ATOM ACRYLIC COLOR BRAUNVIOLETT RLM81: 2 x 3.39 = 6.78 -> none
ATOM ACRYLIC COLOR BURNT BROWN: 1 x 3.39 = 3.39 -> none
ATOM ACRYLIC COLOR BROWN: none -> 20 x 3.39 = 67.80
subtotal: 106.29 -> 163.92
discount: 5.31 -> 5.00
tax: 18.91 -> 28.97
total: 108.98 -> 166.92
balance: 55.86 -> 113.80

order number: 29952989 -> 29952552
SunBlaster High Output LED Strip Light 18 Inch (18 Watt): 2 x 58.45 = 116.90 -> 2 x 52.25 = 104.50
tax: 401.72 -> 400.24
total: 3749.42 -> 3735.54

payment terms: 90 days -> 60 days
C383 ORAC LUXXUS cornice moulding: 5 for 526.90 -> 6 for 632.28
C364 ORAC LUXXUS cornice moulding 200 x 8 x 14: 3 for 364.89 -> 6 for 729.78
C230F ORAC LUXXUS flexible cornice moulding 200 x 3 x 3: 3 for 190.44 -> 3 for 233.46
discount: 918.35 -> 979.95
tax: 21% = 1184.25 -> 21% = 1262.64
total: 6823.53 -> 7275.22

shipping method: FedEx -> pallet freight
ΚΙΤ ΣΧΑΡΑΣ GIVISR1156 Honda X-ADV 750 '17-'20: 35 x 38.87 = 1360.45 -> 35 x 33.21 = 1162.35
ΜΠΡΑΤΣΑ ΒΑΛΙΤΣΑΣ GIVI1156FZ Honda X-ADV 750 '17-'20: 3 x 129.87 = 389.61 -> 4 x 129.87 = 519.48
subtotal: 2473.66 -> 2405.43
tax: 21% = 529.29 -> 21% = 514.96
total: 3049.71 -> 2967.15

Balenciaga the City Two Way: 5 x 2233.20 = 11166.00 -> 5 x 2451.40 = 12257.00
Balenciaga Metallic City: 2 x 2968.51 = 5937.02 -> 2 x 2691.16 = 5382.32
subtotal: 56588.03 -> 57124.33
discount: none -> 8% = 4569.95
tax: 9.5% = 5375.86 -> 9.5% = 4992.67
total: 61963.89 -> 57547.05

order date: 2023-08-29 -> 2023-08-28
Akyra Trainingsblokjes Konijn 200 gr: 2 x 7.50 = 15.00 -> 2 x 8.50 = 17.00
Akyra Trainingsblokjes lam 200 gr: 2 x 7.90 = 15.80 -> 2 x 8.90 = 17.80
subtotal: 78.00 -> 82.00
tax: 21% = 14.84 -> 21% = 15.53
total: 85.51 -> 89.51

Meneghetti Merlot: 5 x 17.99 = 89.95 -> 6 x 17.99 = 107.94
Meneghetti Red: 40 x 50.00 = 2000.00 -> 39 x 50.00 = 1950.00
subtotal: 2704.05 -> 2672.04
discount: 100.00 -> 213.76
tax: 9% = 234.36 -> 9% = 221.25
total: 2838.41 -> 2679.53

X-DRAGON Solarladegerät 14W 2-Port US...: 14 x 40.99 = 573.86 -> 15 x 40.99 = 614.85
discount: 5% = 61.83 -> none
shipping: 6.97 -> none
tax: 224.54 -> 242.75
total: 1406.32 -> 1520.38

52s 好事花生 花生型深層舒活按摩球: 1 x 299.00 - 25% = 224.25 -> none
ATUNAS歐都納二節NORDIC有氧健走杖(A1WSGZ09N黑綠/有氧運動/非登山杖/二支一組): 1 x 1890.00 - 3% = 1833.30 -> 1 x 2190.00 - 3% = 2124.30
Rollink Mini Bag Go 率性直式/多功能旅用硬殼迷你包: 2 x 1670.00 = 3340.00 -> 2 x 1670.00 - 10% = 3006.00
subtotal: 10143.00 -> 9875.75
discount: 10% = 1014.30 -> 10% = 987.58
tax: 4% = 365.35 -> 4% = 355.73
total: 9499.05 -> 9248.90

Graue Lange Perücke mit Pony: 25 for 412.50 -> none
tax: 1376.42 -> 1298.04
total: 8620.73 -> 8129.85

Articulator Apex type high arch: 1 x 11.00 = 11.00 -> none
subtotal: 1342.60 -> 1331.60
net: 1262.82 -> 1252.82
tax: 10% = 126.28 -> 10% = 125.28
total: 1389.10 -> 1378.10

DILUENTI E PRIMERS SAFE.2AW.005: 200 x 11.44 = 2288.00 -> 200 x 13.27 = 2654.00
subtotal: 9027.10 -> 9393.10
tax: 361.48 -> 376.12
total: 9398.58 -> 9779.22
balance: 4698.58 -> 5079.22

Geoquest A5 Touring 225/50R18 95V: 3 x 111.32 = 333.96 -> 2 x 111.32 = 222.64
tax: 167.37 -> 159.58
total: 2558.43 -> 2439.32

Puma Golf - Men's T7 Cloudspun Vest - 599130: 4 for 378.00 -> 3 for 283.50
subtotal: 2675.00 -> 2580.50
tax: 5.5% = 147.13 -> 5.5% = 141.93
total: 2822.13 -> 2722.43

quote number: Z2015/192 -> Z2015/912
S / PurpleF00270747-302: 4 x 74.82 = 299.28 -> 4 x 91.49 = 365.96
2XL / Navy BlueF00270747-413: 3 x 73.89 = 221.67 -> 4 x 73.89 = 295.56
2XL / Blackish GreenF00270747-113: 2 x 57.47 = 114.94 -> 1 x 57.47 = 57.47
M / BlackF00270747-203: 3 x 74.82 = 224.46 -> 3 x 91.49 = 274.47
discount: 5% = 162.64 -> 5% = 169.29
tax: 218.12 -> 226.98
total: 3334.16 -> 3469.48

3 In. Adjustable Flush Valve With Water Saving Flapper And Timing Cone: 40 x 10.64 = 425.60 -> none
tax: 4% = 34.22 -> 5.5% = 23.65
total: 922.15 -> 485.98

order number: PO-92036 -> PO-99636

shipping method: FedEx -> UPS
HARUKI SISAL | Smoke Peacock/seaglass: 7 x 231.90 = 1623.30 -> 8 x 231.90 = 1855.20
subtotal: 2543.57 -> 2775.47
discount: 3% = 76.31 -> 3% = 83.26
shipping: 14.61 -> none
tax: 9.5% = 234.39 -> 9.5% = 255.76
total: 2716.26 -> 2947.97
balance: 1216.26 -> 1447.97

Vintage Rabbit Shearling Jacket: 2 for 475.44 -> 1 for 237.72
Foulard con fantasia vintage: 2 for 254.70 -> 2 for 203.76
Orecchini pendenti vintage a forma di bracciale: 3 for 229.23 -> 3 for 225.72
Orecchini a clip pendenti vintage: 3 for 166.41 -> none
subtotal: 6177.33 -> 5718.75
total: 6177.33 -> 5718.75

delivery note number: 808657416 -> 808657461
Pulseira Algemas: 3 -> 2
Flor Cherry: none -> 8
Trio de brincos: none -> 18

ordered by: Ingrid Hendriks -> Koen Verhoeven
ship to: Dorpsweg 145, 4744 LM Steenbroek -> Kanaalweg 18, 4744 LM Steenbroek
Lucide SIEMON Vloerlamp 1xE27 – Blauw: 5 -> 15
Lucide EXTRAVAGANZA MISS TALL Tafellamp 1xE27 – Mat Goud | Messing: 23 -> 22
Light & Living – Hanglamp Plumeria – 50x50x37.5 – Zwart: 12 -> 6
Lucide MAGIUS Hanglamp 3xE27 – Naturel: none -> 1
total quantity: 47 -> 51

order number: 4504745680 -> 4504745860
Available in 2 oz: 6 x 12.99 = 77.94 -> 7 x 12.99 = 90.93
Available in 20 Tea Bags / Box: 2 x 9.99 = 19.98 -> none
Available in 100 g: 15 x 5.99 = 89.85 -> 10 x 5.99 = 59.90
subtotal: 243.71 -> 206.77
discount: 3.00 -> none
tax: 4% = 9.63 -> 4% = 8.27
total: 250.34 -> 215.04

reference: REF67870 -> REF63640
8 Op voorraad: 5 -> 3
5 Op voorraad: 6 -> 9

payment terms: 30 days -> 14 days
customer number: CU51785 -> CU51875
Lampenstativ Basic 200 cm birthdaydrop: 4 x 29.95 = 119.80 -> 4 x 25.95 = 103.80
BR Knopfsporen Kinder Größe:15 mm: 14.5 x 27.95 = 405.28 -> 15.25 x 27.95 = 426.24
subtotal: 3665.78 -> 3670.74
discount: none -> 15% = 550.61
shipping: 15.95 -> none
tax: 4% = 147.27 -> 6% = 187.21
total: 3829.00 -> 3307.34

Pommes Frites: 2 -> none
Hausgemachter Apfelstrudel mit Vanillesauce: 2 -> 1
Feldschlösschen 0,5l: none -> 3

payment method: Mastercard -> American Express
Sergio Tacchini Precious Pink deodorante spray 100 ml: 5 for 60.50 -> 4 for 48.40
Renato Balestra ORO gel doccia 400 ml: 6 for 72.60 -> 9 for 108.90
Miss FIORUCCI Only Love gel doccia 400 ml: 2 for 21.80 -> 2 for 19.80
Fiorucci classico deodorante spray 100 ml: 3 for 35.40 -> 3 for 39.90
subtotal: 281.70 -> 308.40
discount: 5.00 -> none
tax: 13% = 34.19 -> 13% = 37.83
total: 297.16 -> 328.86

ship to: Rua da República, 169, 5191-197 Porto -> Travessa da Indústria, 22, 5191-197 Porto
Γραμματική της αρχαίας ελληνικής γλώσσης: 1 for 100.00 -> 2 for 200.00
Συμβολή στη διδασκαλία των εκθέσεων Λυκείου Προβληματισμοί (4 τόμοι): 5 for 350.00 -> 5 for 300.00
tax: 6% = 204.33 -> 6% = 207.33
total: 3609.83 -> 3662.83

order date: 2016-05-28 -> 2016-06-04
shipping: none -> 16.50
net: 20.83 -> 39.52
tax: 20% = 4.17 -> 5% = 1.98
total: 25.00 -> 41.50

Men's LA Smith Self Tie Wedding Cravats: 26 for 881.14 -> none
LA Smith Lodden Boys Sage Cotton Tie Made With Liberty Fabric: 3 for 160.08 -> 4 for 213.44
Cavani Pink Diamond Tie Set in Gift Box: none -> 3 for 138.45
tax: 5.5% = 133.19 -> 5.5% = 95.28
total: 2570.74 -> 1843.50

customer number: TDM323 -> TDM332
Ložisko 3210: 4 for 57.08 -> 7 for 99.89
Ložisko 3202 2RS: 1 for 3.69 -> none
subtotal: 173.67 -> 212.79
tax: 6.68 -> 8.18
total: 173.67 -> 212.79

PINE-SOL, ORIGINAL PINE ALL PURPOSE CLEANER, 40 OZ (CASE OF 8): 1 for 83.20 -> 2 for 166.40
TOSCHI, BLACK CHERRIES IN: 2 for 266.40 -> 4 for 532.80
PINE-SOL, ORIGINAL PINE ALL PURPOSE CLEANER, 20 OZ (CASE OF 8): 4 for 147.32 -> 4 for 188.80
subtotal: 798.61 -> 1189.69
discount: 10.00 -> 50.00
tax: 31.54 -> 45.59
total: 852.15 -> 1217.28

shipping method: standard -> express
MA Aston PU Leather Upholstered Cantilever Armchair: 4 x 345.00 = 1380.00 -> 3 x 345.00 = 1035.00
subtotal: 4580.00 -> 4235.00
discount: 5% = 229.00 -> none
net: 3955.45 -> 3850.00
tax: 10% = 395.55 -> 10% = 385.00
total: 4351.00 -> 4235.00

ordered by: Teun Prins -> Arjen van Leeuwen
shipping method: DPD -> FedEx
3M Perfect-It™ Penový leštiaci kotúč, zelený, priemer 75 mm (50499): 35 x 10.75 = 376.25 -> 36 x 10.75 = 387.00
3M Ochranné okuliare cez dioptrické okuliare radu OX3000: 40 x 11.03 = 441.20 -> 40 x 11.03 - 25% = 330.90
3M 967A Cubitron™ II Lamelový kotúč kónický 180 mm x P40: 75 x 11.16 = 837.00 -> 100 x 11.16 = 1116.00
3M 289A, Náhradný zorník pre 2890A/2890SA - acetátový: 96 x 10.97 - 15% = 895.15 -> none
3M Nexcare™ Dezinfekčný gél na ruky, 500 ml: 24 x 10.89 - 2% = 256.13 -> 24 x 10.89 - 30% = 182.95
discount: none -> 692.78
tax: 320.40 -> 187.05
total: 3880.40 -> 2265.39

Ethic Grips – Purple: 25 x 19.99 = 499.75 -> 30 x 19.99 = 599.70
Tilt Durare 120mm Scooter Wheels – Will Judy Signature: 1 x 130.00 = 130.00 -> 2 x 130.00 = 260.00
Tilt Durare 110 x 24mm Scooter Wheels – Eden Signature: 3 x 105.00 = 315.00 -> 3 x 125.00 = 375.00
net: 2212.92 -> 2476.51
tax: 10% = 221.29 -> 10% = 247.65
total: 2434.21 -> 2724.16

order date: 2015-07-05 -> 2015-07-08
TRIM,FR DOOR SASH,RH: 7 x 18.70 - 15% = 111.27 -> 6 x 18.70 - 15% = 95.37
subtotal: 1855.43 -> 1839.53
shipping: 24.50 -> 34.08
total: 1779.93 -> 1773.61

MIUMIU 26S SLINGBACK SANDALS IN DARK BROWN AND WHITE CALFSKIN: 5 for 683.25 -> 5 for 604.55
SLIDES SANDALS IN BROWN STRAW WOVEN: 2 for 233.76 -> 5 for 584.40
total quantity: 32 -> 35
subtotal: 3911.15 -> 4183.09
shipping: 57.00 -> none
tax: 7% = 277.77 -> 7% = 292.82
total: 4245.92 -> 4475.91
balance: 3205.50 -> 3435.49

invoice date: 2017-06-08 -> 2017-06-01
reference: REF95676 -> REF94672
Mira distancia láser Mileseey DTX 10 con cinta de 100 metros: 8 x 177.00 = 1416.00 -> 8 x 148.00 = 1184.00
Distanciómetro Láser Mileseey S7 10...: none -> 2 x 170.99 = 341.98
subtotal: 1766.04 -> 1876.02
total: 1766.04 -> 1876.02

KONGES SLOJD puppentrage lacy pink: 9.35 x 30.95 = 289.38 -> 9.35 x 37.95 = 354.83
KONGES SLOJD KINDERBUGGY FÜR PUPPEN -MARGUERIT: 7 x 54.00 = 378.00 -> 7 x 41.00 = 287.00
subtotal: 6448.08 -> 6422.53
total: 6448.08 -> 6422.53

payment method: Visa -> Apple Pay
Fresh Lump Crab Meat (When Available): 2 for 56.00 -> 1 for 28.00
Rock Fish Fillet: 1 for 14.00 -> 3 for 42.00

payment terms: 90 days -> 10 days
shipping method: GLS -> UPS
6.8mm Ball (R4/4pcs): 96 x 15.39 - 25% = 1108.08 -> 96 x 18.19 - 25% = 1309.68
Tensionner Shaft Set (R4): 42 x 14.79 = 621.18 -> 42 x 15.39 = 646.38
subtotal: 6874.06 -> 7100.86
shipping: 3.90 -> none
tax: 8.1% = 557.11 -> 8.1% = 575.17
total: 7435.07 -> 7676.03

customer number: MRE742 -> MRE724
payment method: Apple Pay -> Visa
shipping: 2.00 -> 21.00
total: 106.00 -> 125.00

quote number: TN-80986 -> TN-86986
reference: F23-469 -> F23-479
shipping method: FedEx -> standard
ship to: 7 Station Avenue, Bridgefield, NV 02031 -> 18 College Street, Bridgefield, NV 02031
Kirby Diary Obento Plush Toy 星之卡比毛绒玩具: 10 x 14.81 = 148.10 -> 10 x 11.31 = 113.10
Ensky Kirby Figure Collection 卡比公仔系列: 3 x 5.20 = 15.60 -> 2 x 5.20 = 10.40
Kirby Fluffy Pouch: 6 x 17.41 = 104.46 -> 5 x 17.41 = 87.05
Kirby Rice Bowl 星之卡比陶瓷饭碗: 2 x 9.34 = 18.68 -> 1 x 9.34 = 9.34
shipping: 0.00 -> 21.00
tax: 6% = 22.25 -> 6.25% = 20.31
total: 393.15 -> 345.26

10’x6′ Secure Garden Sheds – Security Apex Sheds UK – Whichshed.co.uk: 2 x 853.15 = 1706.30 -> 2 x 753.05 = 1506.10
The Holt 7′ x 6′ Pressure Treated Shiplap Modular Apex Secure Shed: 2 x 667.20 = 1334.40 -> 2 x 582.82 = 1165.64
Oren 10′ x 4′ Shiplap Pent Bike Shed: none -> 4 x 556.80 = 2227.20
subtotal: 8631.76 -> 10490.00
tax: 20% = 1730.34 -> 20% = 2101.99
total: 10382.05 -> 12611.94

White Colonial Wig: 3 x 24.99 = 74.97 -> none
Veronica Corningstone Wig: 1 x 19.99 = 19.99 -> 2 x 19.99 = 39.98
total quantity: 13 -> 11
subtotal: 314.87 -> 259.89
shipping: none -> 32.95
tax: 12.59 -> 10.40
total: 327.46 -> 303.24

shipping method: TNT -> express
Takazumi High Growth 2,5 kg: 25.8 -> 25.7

------------------------------------------------------------------------

# PROBLEM DETAILS
Taking the entries above, write out exactly the lines starting with the line containing "Lucide EXTRAVAGANZA MISS" and going on through the line containing "total: 3609.83 -> 3662.83", both included, and nothing else.

# ANSWER SPACE
Lucide EXTRAVAGANZA MISS TALL Tafellamp 1xE27 – Mat Goud | Messing: 23 -> 22
Light & Living – Hanglamp Plumeria – 50x50x37.5 – Zwart: 12 -> 6
Lucide MAGIUS Hanglamp 3xE27 – Naturel: none -> 1
total quantity: 47 -> 51

order number: 4504745680 -> 4504745860
Available in 2 oz: 6 x 12.99 = 77.94 -> 7 x 12.99 = 90.93
Available in 20 Tea Bags / Box: 2 x 9.99 = 19.98 -> none
Available in 100 g: 15 x 5.99 = 89.85 -> 10 x 5.99 = 59.90
subtotal: 243.71 -> 206.77
discount: 3.00 -> none
tax: 4% = 9.63 -> 4% = 8.27
total: 250.34 -> 215.04

reference: REF67870 -> REF63640
8 Op voorraad: 5 -> 3
5 Op voorraad: 6 -> 9

payment terms: 30 days -> 14 days
customer number: CU51785 -> CU51875
Lampenstativ Basic 200 cm birthdaydrop: 4 x 29.95 = 119.80 -> 4 x 25.95 = 103.80
BR Knopfsporen Kinder Größe:15 mm: 14.5 x 27.95 = 405.28 -> 15.25 x 27.95 = 426.24
subtotal: 3665.78 -> 3670.74
discount: none -> 15% = 550.61
shipping: 15.95 -> none
tax: 4% = 147.27 -> 6% = 187.21
total: 3829.00 -> 3307.34

Pommes Frites: 2 -> none
Hausgemachter Apfelstrudel mit Vanillesauce: 2 -> 1
Feldschlösschen 0,5l: none -> 3

payment method: Mastercard -> American Express
Sergio Tacchini Precious Pink deodorante spray 100 ml: 5 for 60.50 -> 4 for 48.40
Renato Balestra ORO gel doccia 400 ml: 6 for 72.60 -> 9 for 108.90
Miss FIORUCCI Only Love gel doccia 400 ml: 2 for 21.80 -> 2 for 19.80
Fiorucci classico deodorante spray 100 ml: 3 for 35.40 -> 3 for 39.90
subtotal: 281.70 -> 308.40
discount: 5.00 -> none
tax: 13% = 34.19 -> 13% = 37.83
total: 297.16 -> 328.86

ship to: Rua da República, 169, 5191-197 Porto -> Travessa da Indústria, 22, 5191-197 Porto
Γραμματική της αρχαίας ελληνικής γλώσσης: 1 for 100.00 -> 2 for 200.00
Συμβολή στη διδασκαλία των εκθέσεων Λυκείου Προβληματισμοί (4 τόμοι): 5 for 350.00 -> 5 for 300.00
tax: 6% = 204.33 -> 6% = 207.33
total: 3609.83 -> 3662.83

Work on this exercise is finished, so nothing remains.